Poor Karen becomes a baseball widow. She's tried watching games with me, and gets through several innings, and even remembers some of the players. But she's not a sports fan, and there is no getting around that.

We have a local single-A team, the Vermont Expos. They play at Centennial Field on the University of Vermont campus. This is summer ball, and development baseball. Few of the players make the team two years in a row; they move up, or move on. Still, it is our hometown team and so we try to catch a game now and then.

Right now the field is under a few feet of snow, and summer seems a long, cold way away.

Wednesday, February 04, 2004

Don't go to the movies much, though I really enjoy them. We have DISH network, so we get a lot of our movies pay-per-view. We also buy DVD's on occasion.
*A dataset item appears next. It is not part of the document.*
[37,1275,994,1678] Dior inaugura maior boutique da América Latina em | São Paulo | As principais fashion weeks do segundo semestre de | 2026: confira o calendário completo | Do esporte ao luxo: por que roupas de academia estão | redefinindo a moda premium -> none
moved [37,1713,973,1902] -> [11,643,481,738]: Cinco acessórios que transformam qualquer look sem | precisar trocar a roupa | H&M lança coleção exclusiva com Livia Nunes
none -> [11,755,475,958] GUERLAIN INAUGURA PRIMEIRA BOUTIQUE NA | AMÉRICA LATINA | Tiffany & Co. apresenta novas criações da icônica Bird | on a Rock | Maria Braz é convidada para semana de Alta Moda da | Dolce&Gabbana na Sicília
We just watched The League of Extraordinary Gentlemen and loved it, although I guess this isn't a universal sentiment.

I'm sorry to say that though I recognized the works from which the characters are taken (with the exception of Randy Skinner, which I understand was made up for the comic) I have not read any of them. This is a kind of sad story on my part, because I love to read so much, and always have one or two books I am reading at any given time. Mostly, over the last year or two, I have been reading books on Buddhism.

So I dug through my collection of classical literature and discovered I do have some of the books, and will try to get the others. I first read Dr. Jekyll and Mr. Hyde, a shorter novel (or lonnger short story). Next is Allan Quatermain, which I have just started. I also found a copy of The Invisible Man by H.G. Wells (I used to read a lot of science fiction, but have somehow drifted away from it). I'm pretty sure I have a copy of Dracula around somewhere.
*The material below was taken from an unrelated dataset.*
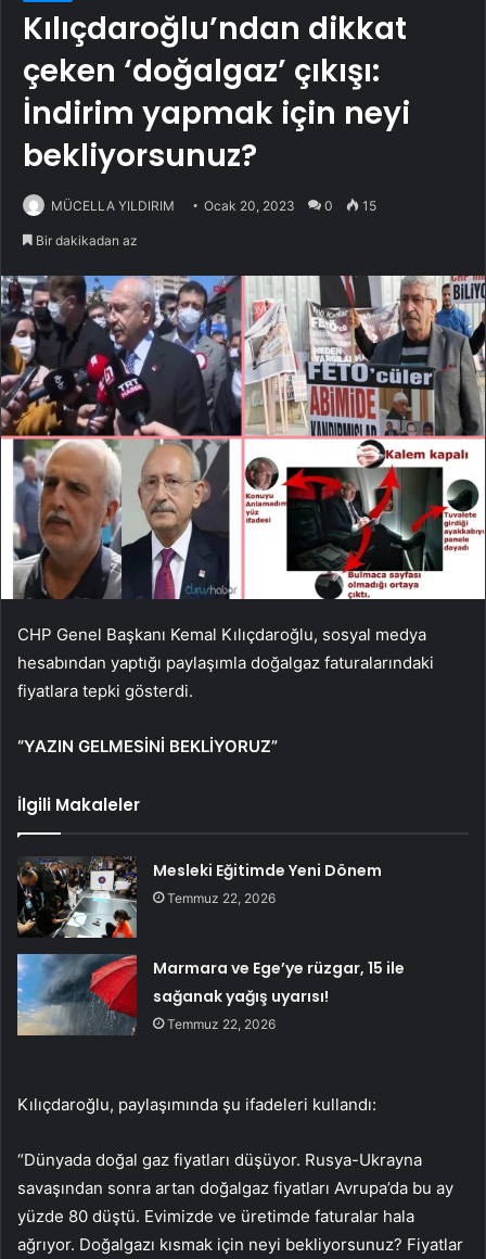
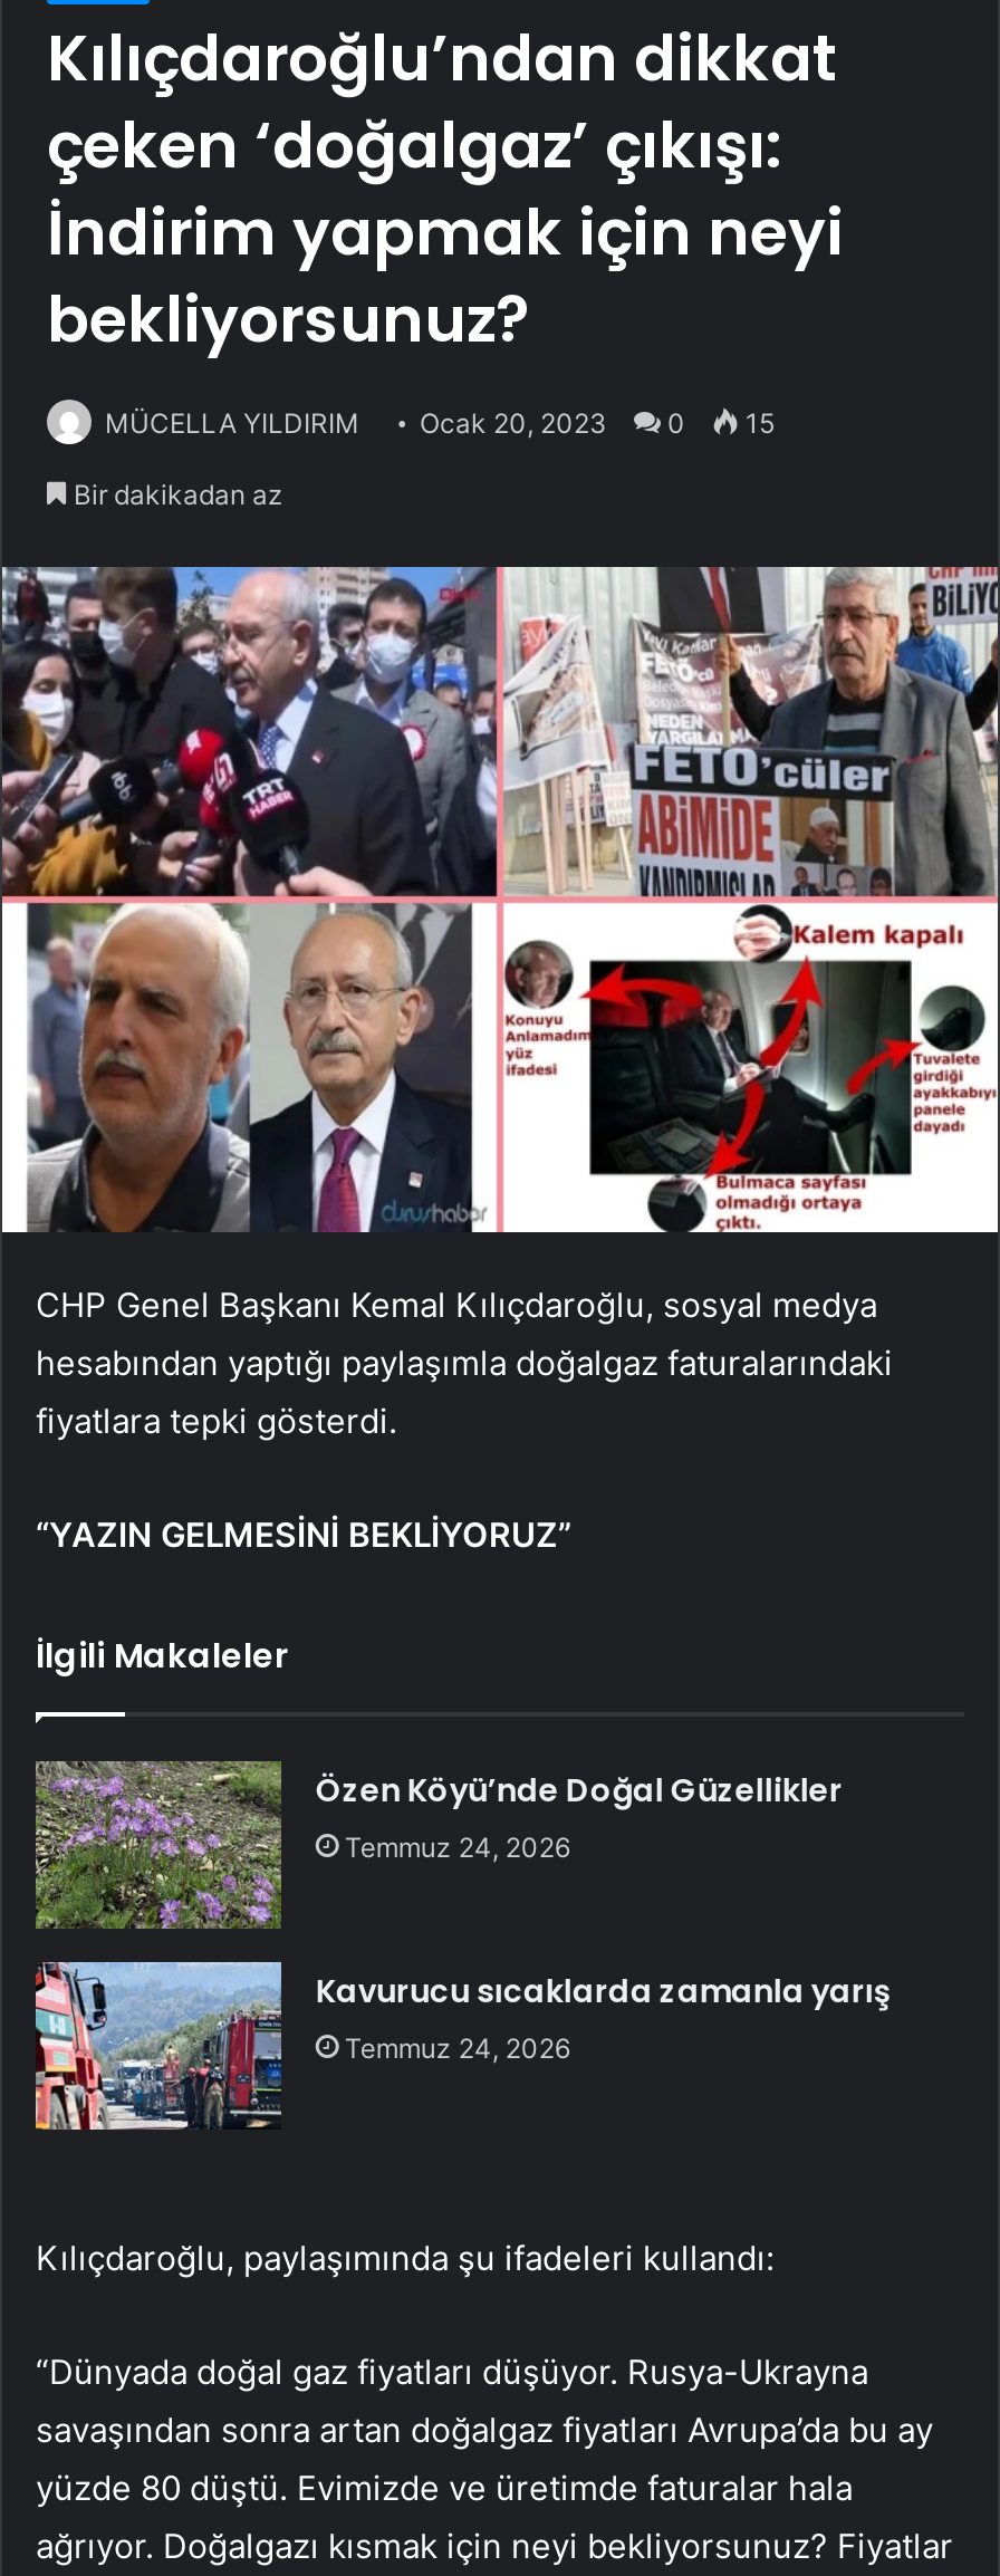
[17,857,382,939] [image] | Mesleki Eğitimde Yeni Dönem | Temmuz 22, 2026 -> [33,1761,842,1929] [image] | Özen Köyü’nde Doğal Güzellikler | Temmuz 24, 2026
[16,953,405,1035] [image] | Marmara ve Ege’ye rüzgar, 15 ile | sağanak yağış uyarısı! | Temmuz 22, 2026 -> [33,1960,891,2130] [image] | Kavurucu sıcaklarda zamanla yarış | Temmuz 24, 2026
So, it looks like I'll be having some fun for the next few months.

Sunday, February 01, 2004

I just read this morning about the MyDoom worm and how it is running rampant. Don't get me started on the stupidity and incompetence of Microsoft; if they were not a monopoly, they would be out of business. It seems so odd that a company which distributes such a defective product is not innundated with lawsuits. If they were building autos, the carnage would be unspeakable.

No, I noticed myself laughing when I read that "hundreds of thousands of computer users" have clicked on the attachment that comes with the e-mail that spreads the worm. By now, there can't seriously be any person who owns a computer that is hooked to the Internet that doesn't know about viruses and worms. I mean, how stupid can people be? A simple rule of thumb, people; if you don't know what the attachment does, don't open it! Maybe we have reached the point where we need to license computer users, and to own one you have to pass a competency test. (It can't and shouldn't happen - I don't think Bill Gates himself could explain the basis behind the idiotic human factors nightmare that is Windows).
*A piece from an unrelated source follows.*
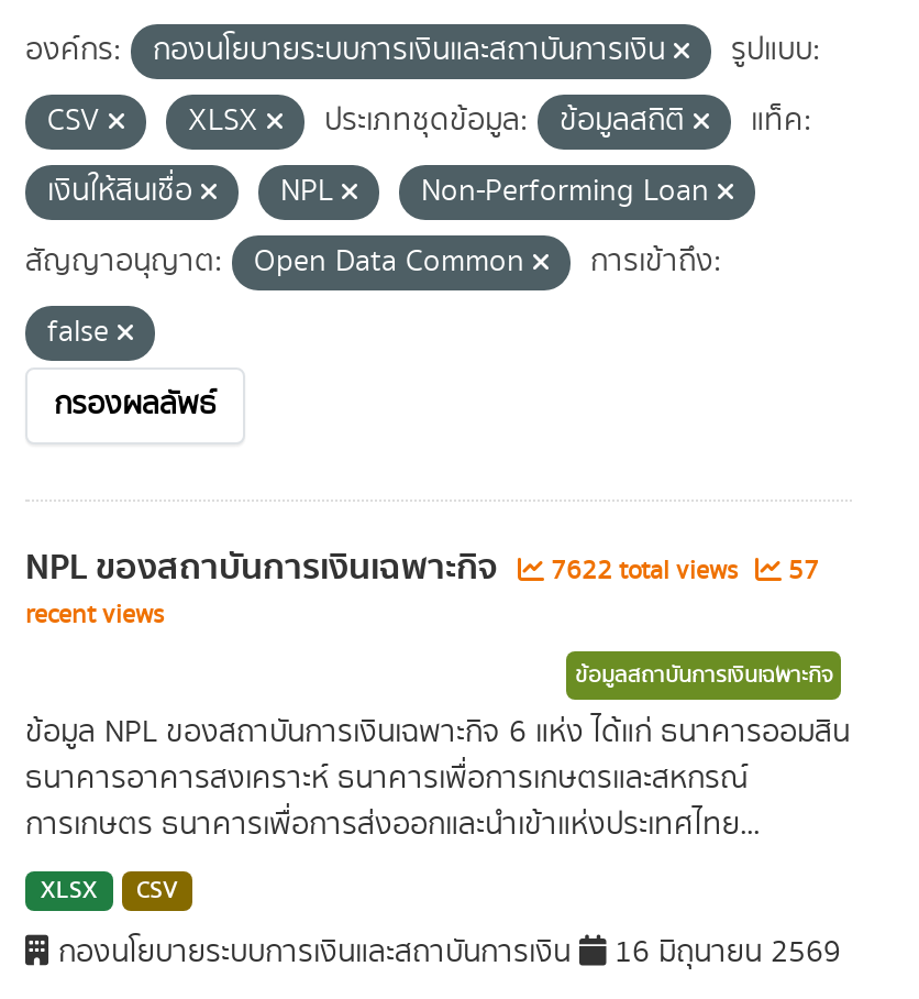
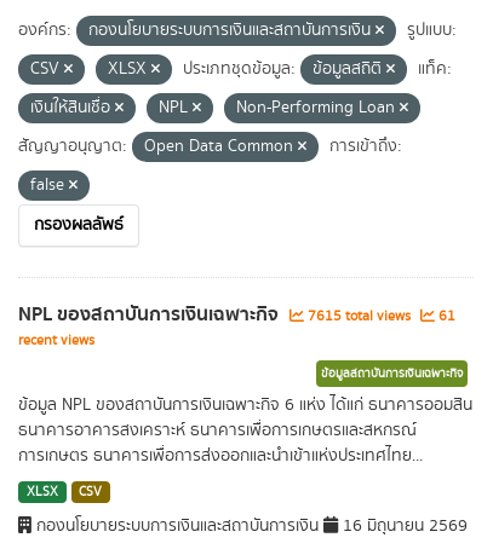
[544,552,744,590] 7622 total views -> [304,306,414,326] 7615 total views
[782,552,819,590] 57 -> [435,306,455,326] 61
The rest of us need to protect ourselves. Unless a miracle happens, and Windows becomes as secure as Unix or OS X, we have to bear the burden and expense of keeping our computers safe. This means: (1) Buy, and keep updated, virus protection software; (2) buy, and keep updated, a firewall (I know they can be a pain in the butt, but there is really no substitute); and, here's one most people don't follow, (3) make sure your computer is physically safe. Don't store passwords on your system for anything you don't want other people to discover. This means don't use MS Passport (there must be hundreds of thousands of people using this...we know there's that many stupid computer users), don't let your browser save info filled into forms, don't let your password be saved by the browser, don't store your credit card numbers on your system, don't let someone break into your home and use your computer for identity theft. It might be a good idea to use a boot-up or login password. Think of it this way; if your computer is stolen, what will the thief be able to find out?

Alright, end of rant. I'll go back to talking about benign things once again.